_Task to complete_:
Return the listing exactly. Keep no pictures.

[Data shown]

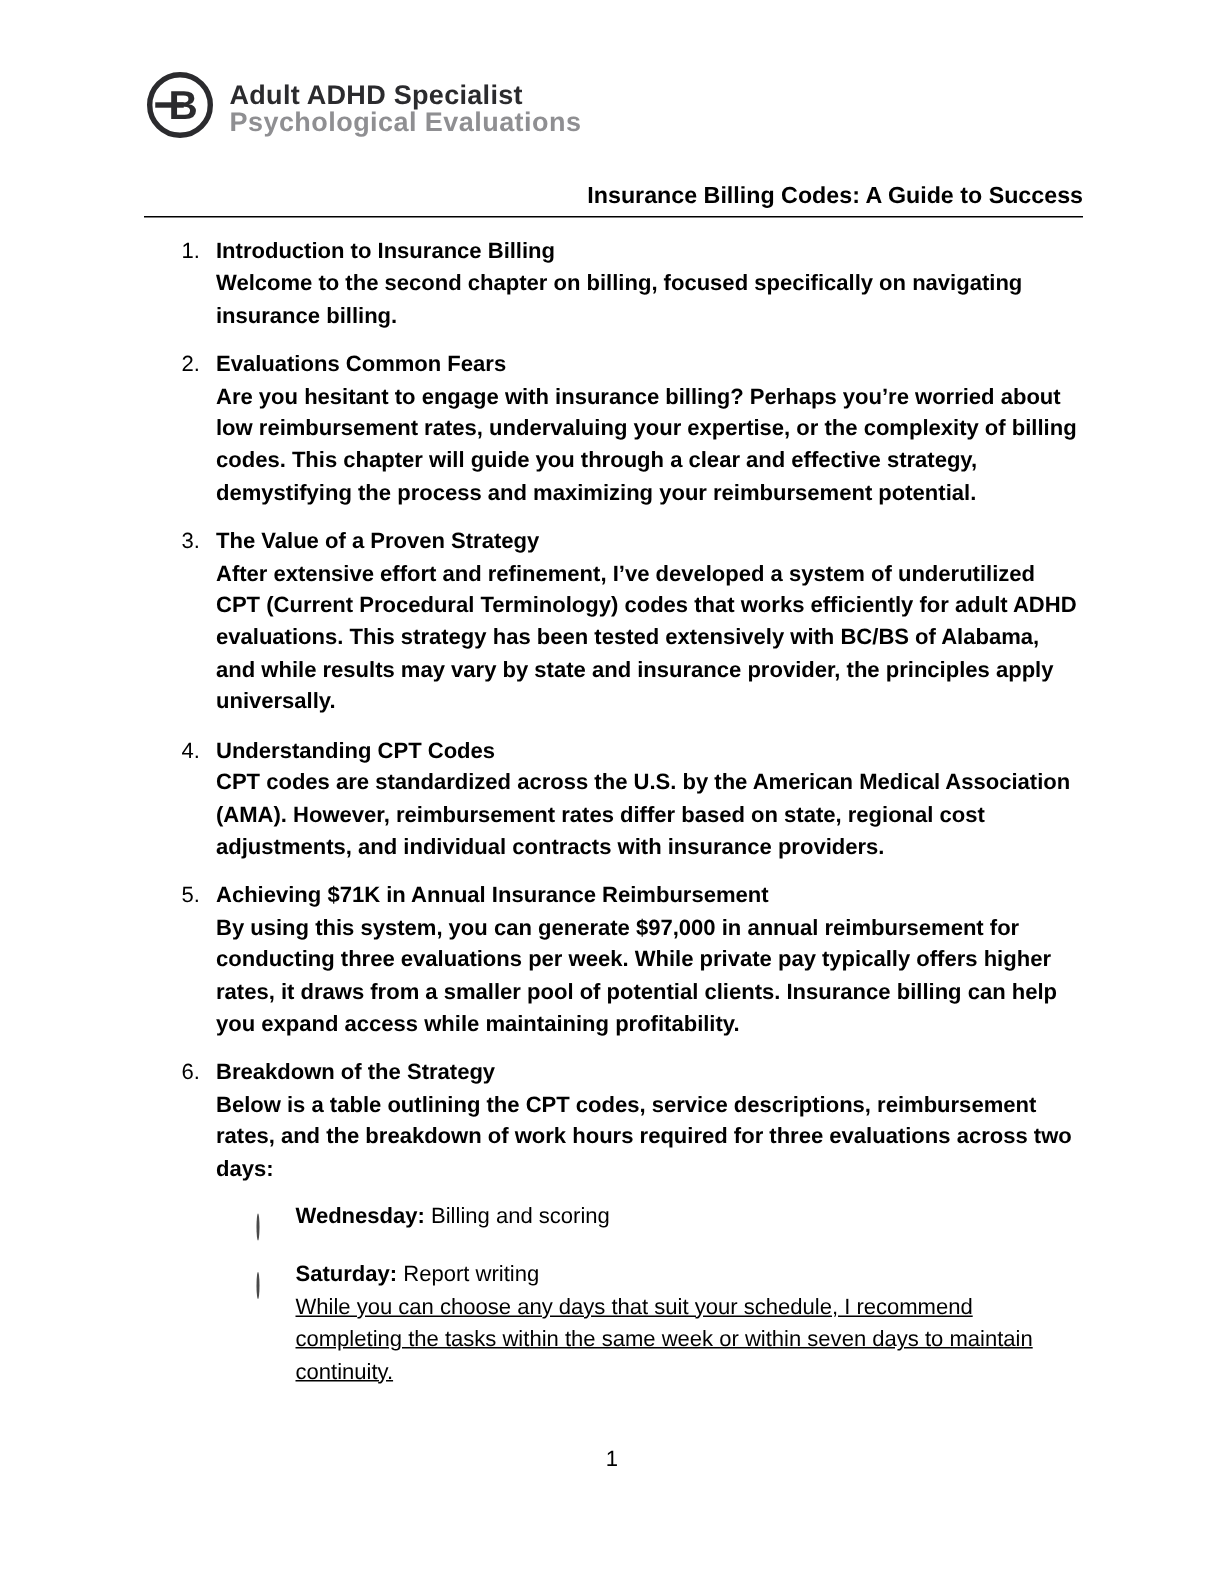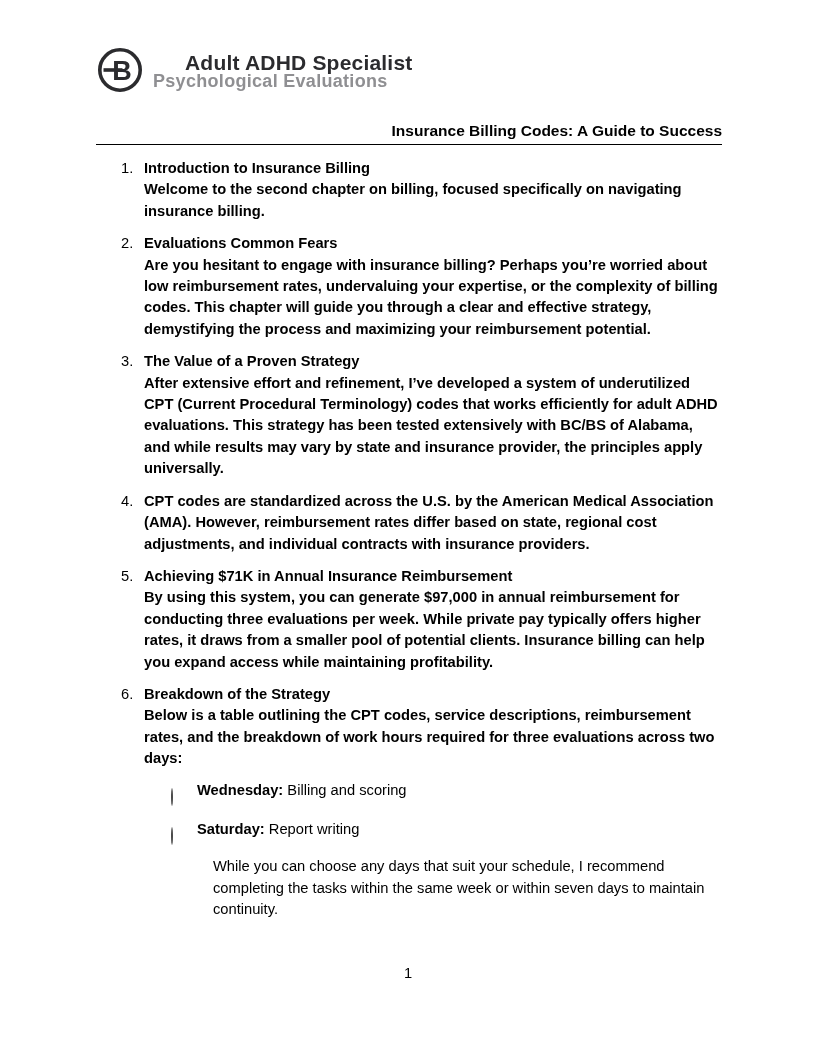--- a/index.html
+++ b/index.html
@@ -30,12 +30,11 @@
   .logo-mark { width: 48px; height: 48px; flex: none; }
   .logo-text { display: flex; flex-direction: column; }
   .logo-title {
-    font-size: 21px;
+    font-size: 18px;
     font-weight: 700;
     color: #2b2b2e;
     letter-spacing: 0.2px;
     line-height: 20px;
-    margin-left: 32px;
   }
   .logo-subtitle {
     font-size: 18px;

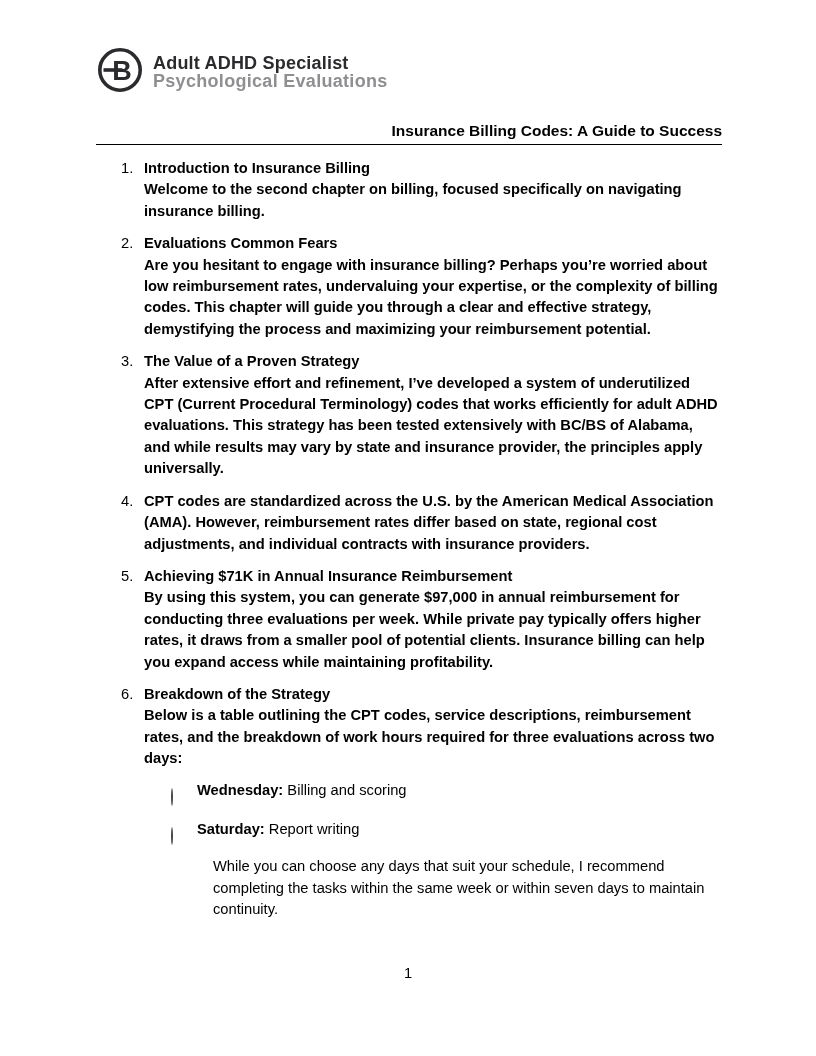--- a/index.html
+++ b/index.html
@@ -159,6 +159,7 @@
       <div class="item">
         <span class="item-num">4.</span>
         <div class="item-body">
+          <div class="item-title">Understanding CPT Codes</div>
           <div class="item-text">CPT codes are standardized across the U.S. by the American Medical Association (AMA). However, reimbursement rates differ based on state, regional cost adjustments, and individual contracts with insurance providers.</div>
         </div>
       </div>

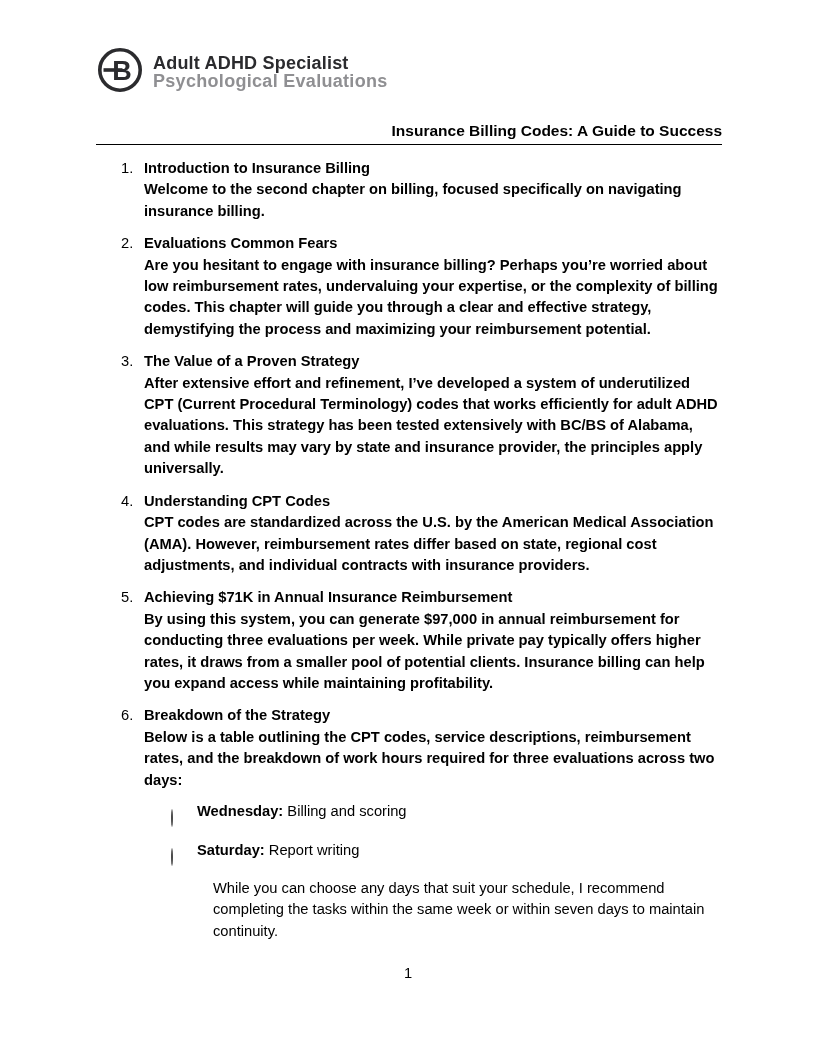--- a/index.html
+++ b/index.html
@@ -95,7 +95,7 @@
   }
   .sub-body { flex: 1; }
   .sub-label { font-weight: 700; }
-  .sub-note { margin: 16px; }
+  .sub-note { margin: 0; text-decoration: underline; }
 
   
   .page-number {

[/Data shown]

_Result of the exercise_:
--- a/index.html
+++ b/index.html
@@ -30,12 +30,11 @@
   .logo-mark { width: 48px; height: 48px; flex: none; }
   .logo-text { display: flex; flex-direction: column; }
   .logo-title {
-    font-size: 21px;
+    font-size: 18px;
     font-weight: 700;
     color: #2b2b2e;
     letter-spacing: 0.2px;
     line-height: 20px;
-    margin-left: 32px;
   }
   .logo-subtitle {
     font-size: 18px;

--- a/index.html
+++ b/index.html
@@ -159,6 +159,7 @@
       <div class="item">
         <span class="item-num">4.</span>
         <div class="item-body">
+          <div class="item-title">Understanding CPT Codes</div>
           <div class="item-text">CPT codes are standardized across the U.S. by the American Medical Association (AMA). However, reimbursement rates differ based on state, regional cost adjustments, and individual contracts with insurance providers.</div>
         </div>
       </div>

--- a/index.html
+++ b/index.html
@@ -95,7 +95,7 @@
   }
   .sub-body { flex: 1; }
   .sub-label { font-weight: 700; }
-  .sub-note { margin: 16px; }
+  .sub-note { margin: 0; text-decoration: underline; }
 
   
   .page-number {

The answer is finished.